Problem requirements:
In the entries below, begin at the line that has "ASSOCIATION, CATALÀ, COMARCAL I DEMOCRÀTIC</div>" and stop after the line that has "Bravo (planes 2-4)</div>"; output those lines exactly, leaving out pictures.

Data listing:
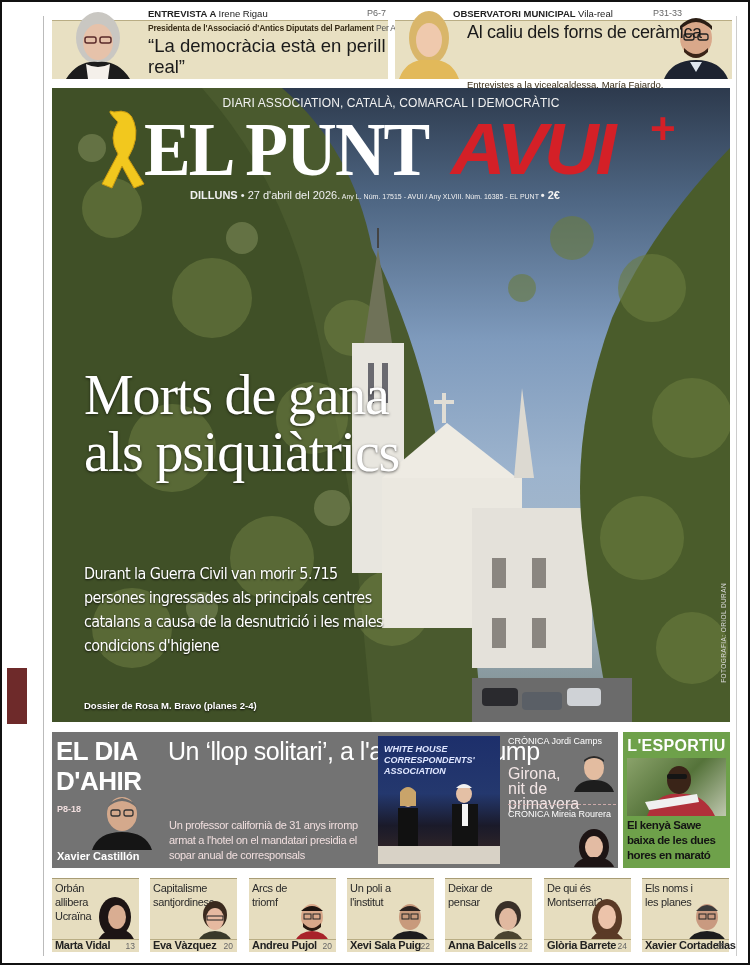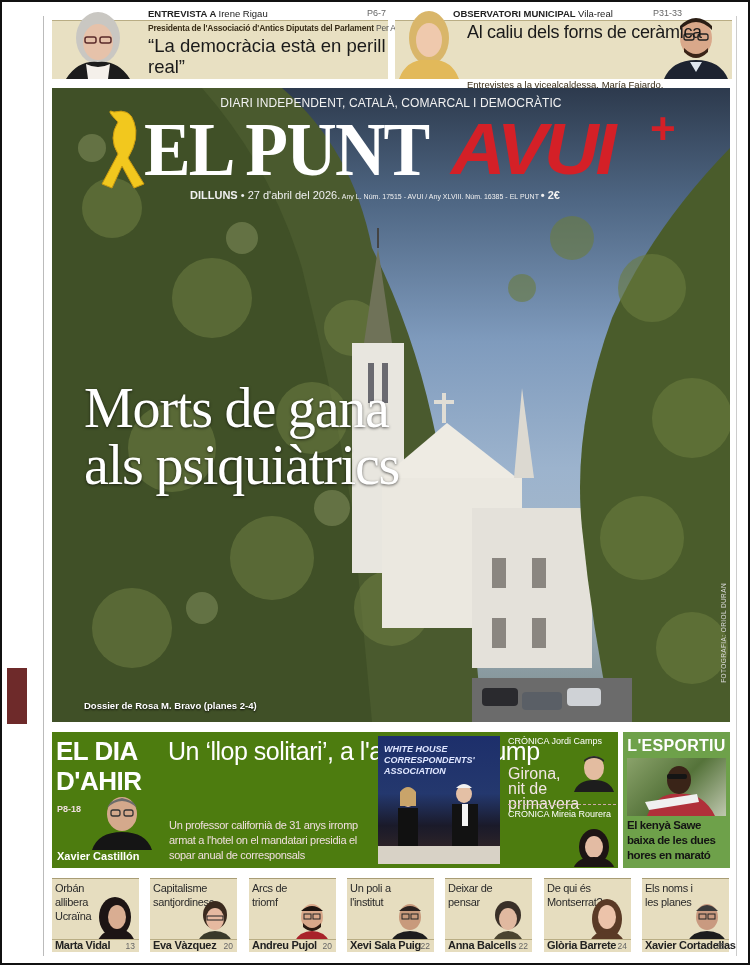--- a/index.html
+++ b/index.html
@@ -183,7 +183,7 @@
 
     <path d="M66 34 Q52 20 62 24 Q78 20 82 34 Q88 50 76 70 L92 96 L82 100 L70 78 L60 100 L50 96 L66 66 Q56 50 66 34 Z" fill="#f2c81e" stroke="#c99a10" stroke-width="1"></path>
   </svg>
-  <div class="masthead-tag">DIARI INDEPENDENT, CATALÀ, COMARCAL I DEMOCRÀTIC</div>
+  <div class="masthead-tag">DIARI ASSOCIATION, CATALÀ, COMARCAL I DEMOCRÀTIC</div>
   <div class="logo">
     <span class="el-punt">EL PUNT</span>
     <span class="avui">AVUI</span>

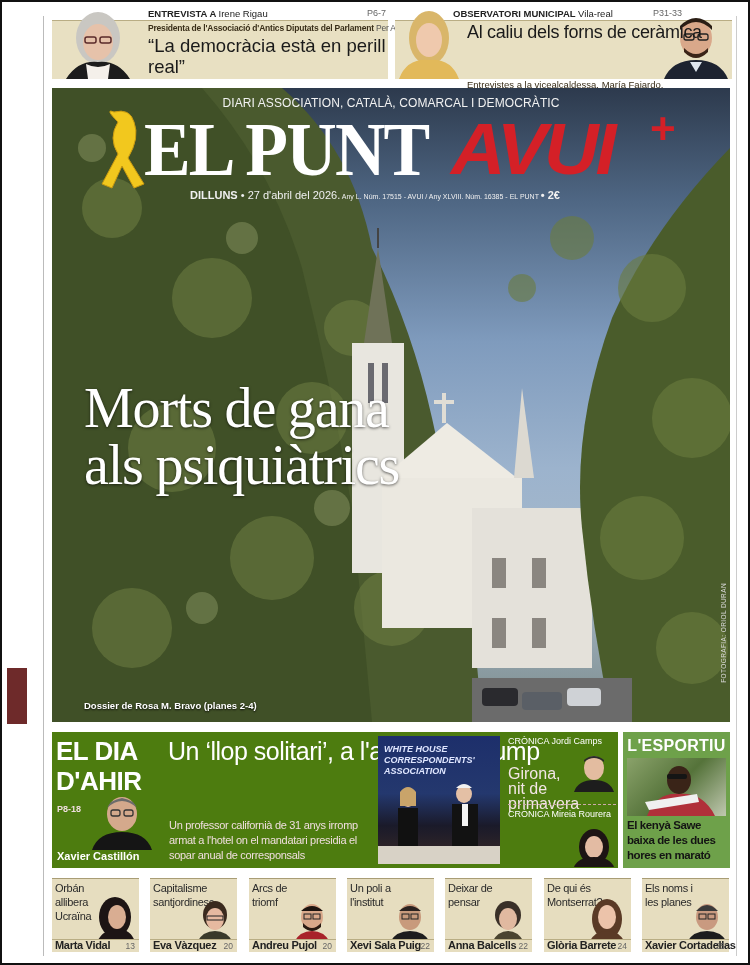--- a/index.html
+++ b/index.html
@@ -43,7 +43,7 @@
   .dateline { position: absolute; left: 138px; top: 101px; color: #f0f0f0; font-size: 11px; white-space: nowrap; }
   .dateline b { font-weight: bold; }
   .dateline .small { font-size: 7px; }
-  .h1 { position: absolute; left: 32px; top: 292px; width: 340px; font-family: "Liberation Serif", serif; font-size: 56px; line-height: 57px; color: #fff; letter-spacing: -1.2px; text-shadow: 0 1px 3px rgba(0,0,0,0.6); }
+  .h1 { position: absolute; left: 32px; top: 279px; width: 340px; font-family: "Liberation Serif", serif; font-size: 56px; line-height: 57px; color: #fff; letter-spacing: -1.2px; text-shadow: 0 1px 3px rgba(0,0,0,0.6); }
   .dek-main { position: absolute; left: 32px; top: 474px; width: 300px; font-family: "DejaVu Sans", sans-serif; font-size: 16px; line-height: 24px; color: #fff; text-shadow: 0 1px 2px rgba(0,0,0,0.8); letter-spacing: -0.6px; font-stretch: condensed; }
   .credit-main { position: absolute; left: 32px; top: 612px; font-size: 9.5px; color: #fff; font-weight: bold; text-shadow: 0 1px 2px rgba(0,0,0,0.9); }
   .photo-credit { position: absolute; right: 3px; top: 495px; writing-mode: vertical-rl; transform: rotate(180deg); font-size: 6.5px; color: #d8d8d8; letter-spacing: 0.4px; }

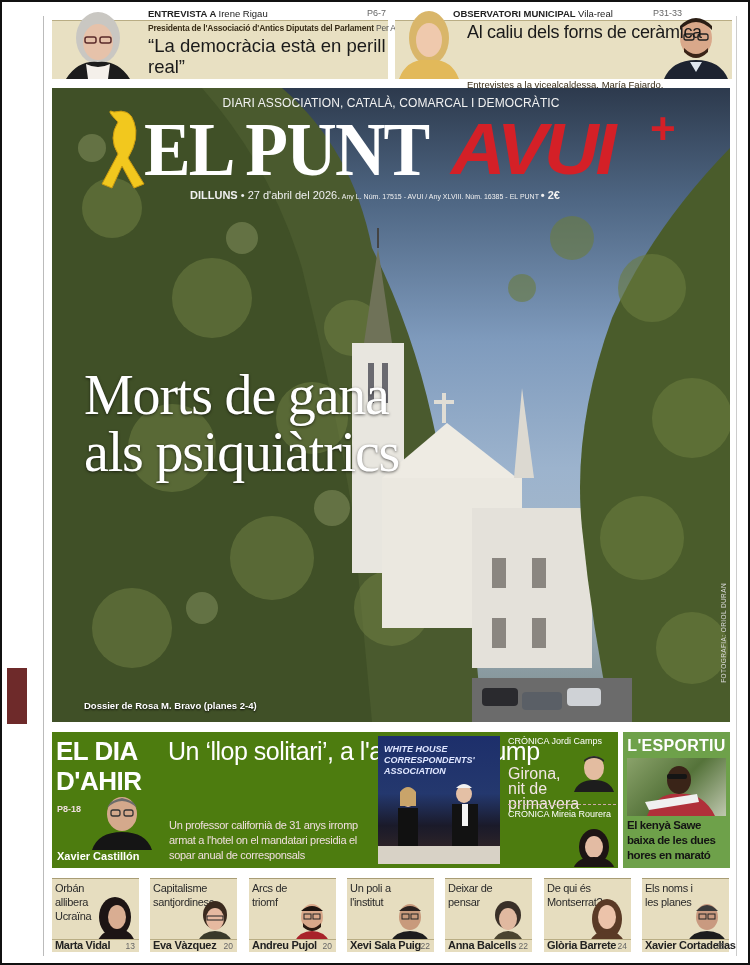--- a/index.html
+++ b/index.html
@@ -191,6 +191,7 @@
   </div>
   <div class="dateline"><b>DILLUNS</b><span> • 27 d'abril del 2026.</span><span class="small"> Any L. Núm. 17515 - AVUI / Any XLVIII. Núm. 16385 - EL PUNT </span><b>• 2€</b></div>
   <div class="h1">Morts de gana als psiquiàtrics</div>
+  <div class="dek-main">Durant la Guerra Civil van morir 5.715 persones ingressades als principals centres catalans a causa de la desnutrició i les males condicions d'higiene</div>
   <div class="credit-main">Dossier de Rosa M. Bravo (planes 2-4)</div>
   <div class="photo-credit">FOTOGRAFIA: ORIOL DURAN</div>
 </div>

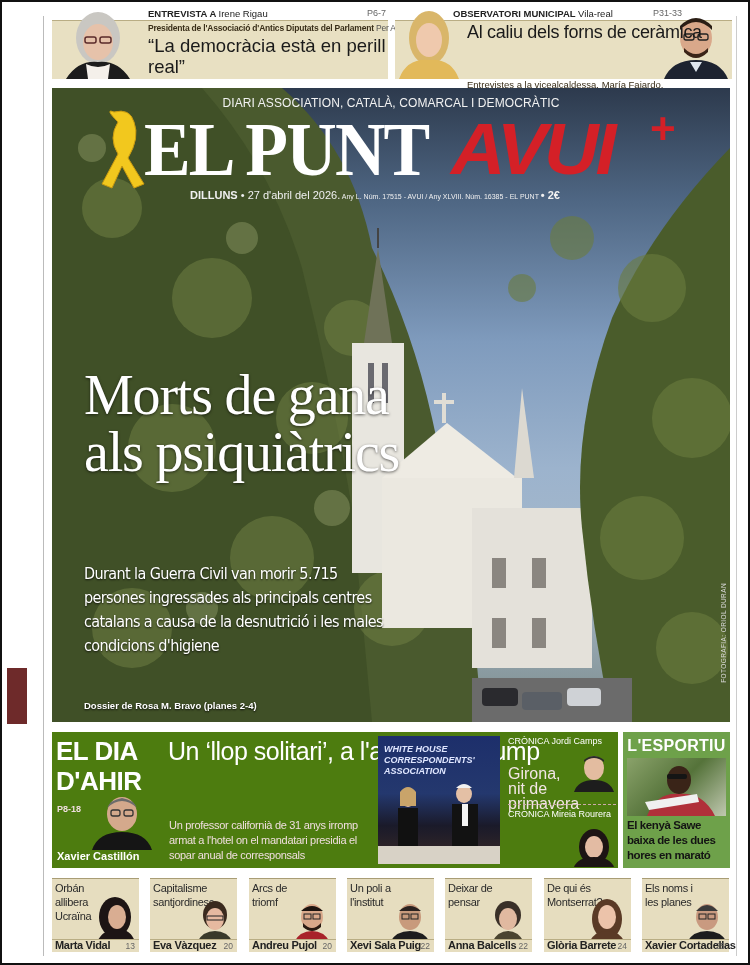--- a/index.html
+++ b/index.html
@@ -49,7 +49,7 @@
   .photo-credit { position: absolute; right: 3px; top: 495px; writing-mode: vertical-rl; transform: rotate(180deg); font-size: 6.5px; color: #d8d8d8; letter-spacing: 0.4px; }
 
   
-  .dia { position: absolute; left: 52px; top: 732px; width: 566px; height: 136px; background: #4d7c0f; }
+  .dia { position: absolute; left: 52px; top: 732px; width: 566px; height: 136px; background: #737373; }
   .dia .label { position: absolute; left: 4px; top: 4px; font-size: 26px; line-height: 30px; font-weight: bold; color: #fff; letter-spacing: -0.5px; }
   .dia .pages { position: absolute; left: 5px; top: 72px; font-size: 9px; color: #f0dede; font-weight: bold; }
   .dia .author-photo { position: absolute; left: 40px; top: 58px; width: 60px; height: 60px; }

Answer space:
+  <div class="masthead-tag">DIARI ASSOCIATION, CATALÀ, COMARCAL I DEMOCRÀTIC</div>
   <div class="logo">
     <span class="el-punt">EL PUNT</span>
     <span class="avui">AVUI</span>

--- a/index.html
+++ b/index.html
@@ -43,7 +43,7 @@
   .dateline { position: absolute; left: 138px; top: 101px; color: #f0f0f0; font-size: 11px; white-space: nowrap; }
   .dateline b { font-weight: bold; }
   .dateline .small { font-size: 7px; }
-  .h1 { position: absolute; left: 32px; top: 292px; width: 340px; font-family: "Liberation Serif", serif; font-size: 56px; line-height: 57px; color: #fff; letter-spacing: -1.2px; text-shadow: 0 1px 3px rgba(0,0,0,0.6); }
+  .h1 { position: absolute; left: 32px; top: 279px; width: 340px; font-family: "Liberation Serif", serif; font-size: 56px; line-height: 57px; color: #fff; letter-spacing: -1.2px; text-shadow: 0 1px 3px rgba(0,0,0,0.6); }
   .dek-main { position: absolute; left: 32px; top: 474px; width: 300px; font-family: "DejaVu Sans", sans-serif; font-size: 16px; line-height: 24px; color: #fff; text-shadow: 0 1px 2px rgba(0,0,0,0.8); letter-spacing: -0.6px; font-stretch: condensed; }
   .credit-main { position: absolute; left: 32px; top: 612px; font-size: 9.5px; color: #fff; font-weight: bold; text-shadow: 0 1px 2px rgba(0,0,0,0.9); }
   .photo-credit { position: absolute; right: 3px; top: 495px; writing-mode: vertical-rl; transform: rotate(180deg); font-size: 6.5px; color: #d8d8d8; letter-spacing: 0.4px; }

--- a/index.html
+++ b/index.html
@@ -191,6 +191,7 @@
   </div>
   <div class="dateline"><b>DILLUNS</b><span> • 27 d'abril del 2026.</span><span class="small"> Any L. Núm. 17515 - AVUI / Any XLVIII. Núm. 16385 - EL PUNT </span><b>• 2€</b></div>
   <div class="h1">Morts de gana als psiquiàtrics</div>
+  <div class="dek-main">Durant la Guerra Civil van morir 5.715 persones ingressades als principals centres catalans a causa de la desnutrició i les males condicions d'higiene</div>
   <div class="credit-main">Dossier de Rosa M. Bravo (planes 2-4)</div>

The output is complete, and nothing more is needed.